Brand A Brand B Stem: tens; Leaf: units 3 | 24 3 | 014 3 | 6778 3 | 688 4 | 4 | 2 4 | 58 4 | 8
(b) Correct analysis: A two-sample t-test with a two-sided P-value to test the hypothesis that both types of pipe have the same mean deflection temperature against the alternative that the mean deflection temperature is different. [15 marks for the correct analysis with P-value, 12 marks for the correct analysis without P-value, maximum of 10 marks for the invalid analysis done completely, maximum of 10 marks if BOTH the correct and the invalid analysis are given. Give up to a 3-mark bonus if the F test for homoscedasticity is done correctly.]
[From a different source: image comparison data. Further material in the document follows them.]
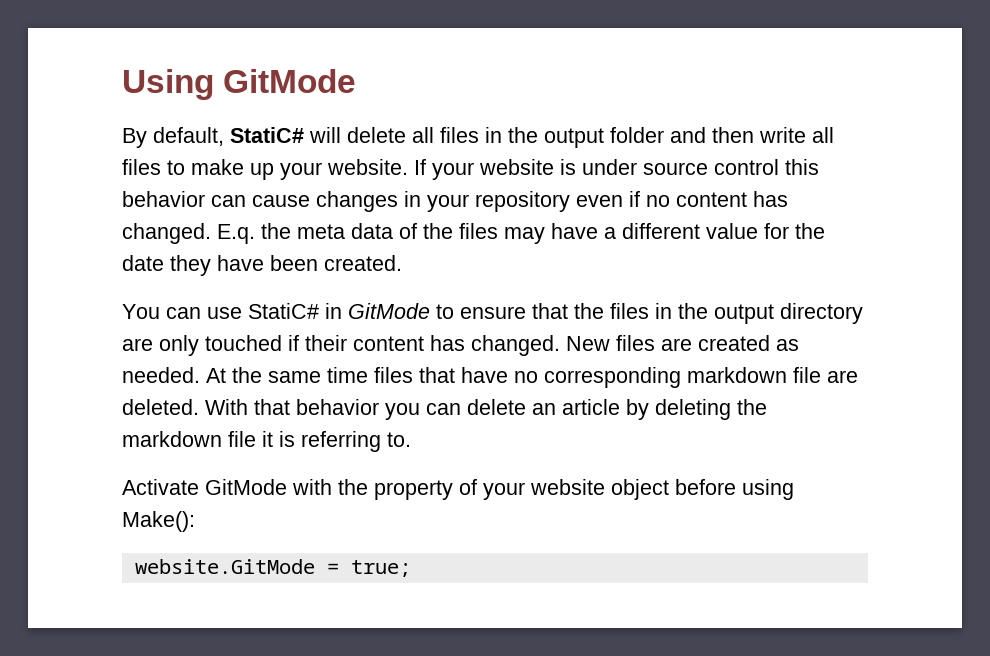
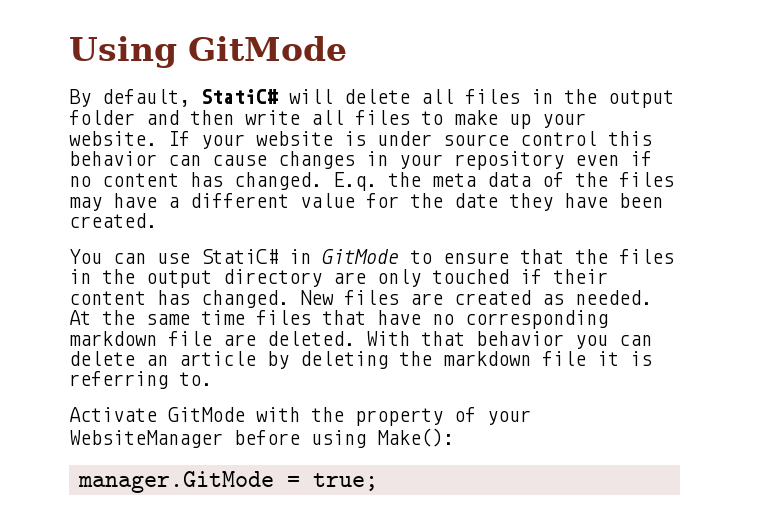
- Activate GitMode with the property of your website object before using Make():
+ Activate GitMode with the property of your WebsiteManager before using Make():
- website.GitMode = true;
+ manager.GitMode = true;

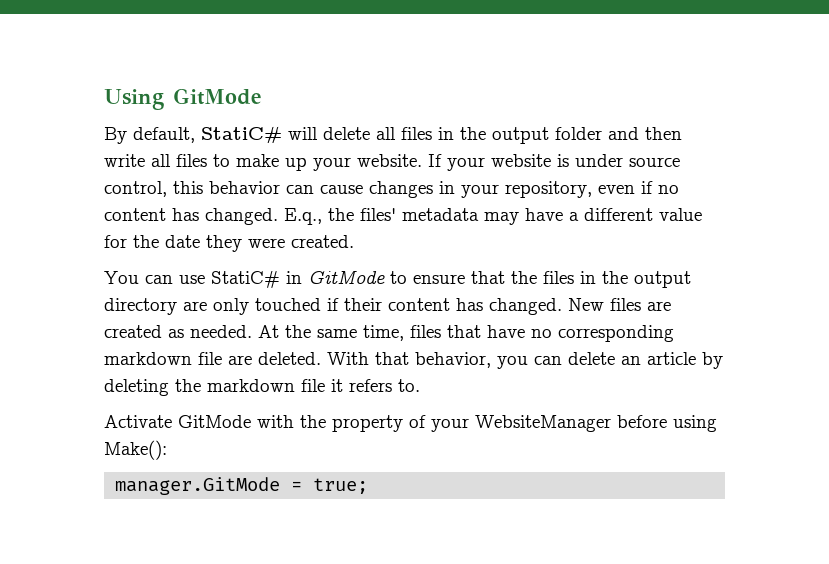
- If your website is under source control this behavior can cause changes in your repository even if no content has changed.
+ If your website is under source control, this behavior can cause changes in your repository, even if no content has changed.
- E.q. the meta data of the files may have a different value for the date they have been created.
+ E.q., the files' metadata may have a different value for the date they were created.
- At the same time files that have no corresponding markdown file are deleted.
+ At the same time, files that have no corresponding markdown file are deleted.
- With that behavior you can delete an article by deleting the markdown file it is referring to.
+ With that behavior, you can delete an article by deleting the markdown file it refers to.

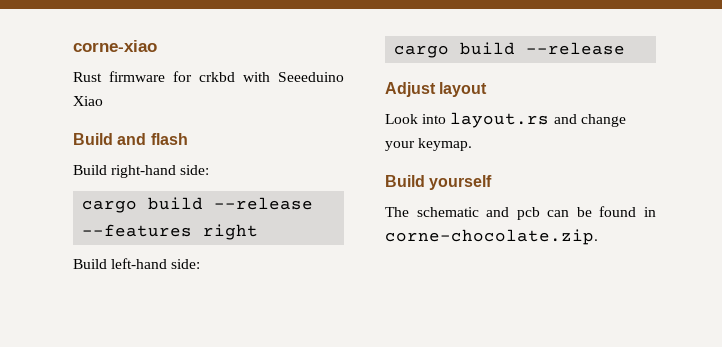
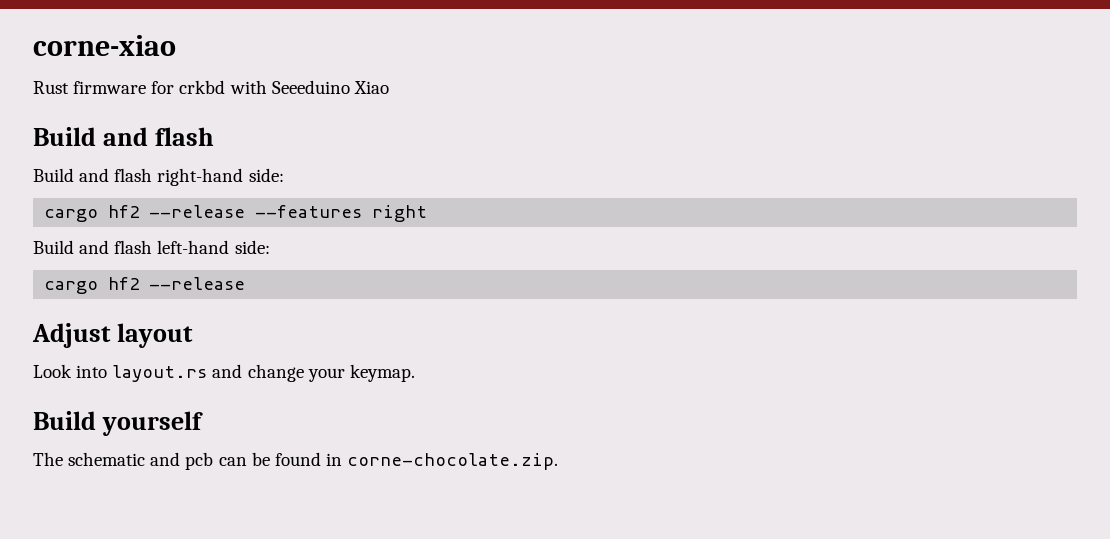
- Build right-hand side:
+ Build and flash right-hand side:
- cargo build --release --features right
+ cargo hf2 --release --features right
- Build left-hand side:
- cargo build --release
+ Build and flash left-hand side:
+ cargo hf2 --release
Graph: comparative box plots, stem & leaf plots or dot diagrams are acceptable.
Type 1 Type 2 Stem: hundreds, tens; Leaf: units 17 | 17 | 67 18 | 5789 18 | 05 19 | 34 19 | 277 20 | 567 20 | 016 21 | 3 21 |
n1 = n2 = 10, x1_bar = 196.7, x2_bar = 191.1, s12 = 101.5667, s22 = 117.4333, sp2 = 109.5
t0 = 1.197, df = 18, 0.5 > P > 0.2
Assumptions: normality of each sample (looks OK, see graphs, samples are really too small to be sure), independence (no idea, we can hope that the pipe specimens were chosen randomly and that there was no way for the type 1 test results to affect type 2), homoscedasticity (looks OK, see graphs; could test with F0 = 117.4333/101.5667 = 1.156, reference distribution is F(9, 9) giving two-sided P > 0.5 so there is no evidence from these data of heteroscedasticity).
Conclusions: There is no evidence (0.5 > P > 0.2) from these data that the mean deflection temperature is not the same for both types of pipe.
Other valid analyses: A t-test without a P-value ("The hypothesis that the mean deflection temperature is the same for both types of pipe is accepted at the 5% level of significance."), or compute a 95% confidence interval for the difference in mean deflection temperature (-4.232, 15.432) and note that it includes 0.
Invalid analysis: A paired t-test; t = -1.062, df = 9, P > 0.2. Assumptions: The paired t-test analysis is not valid because there is no pairing here, the Type 1 specimens are unrelated to the Type 2 specimens.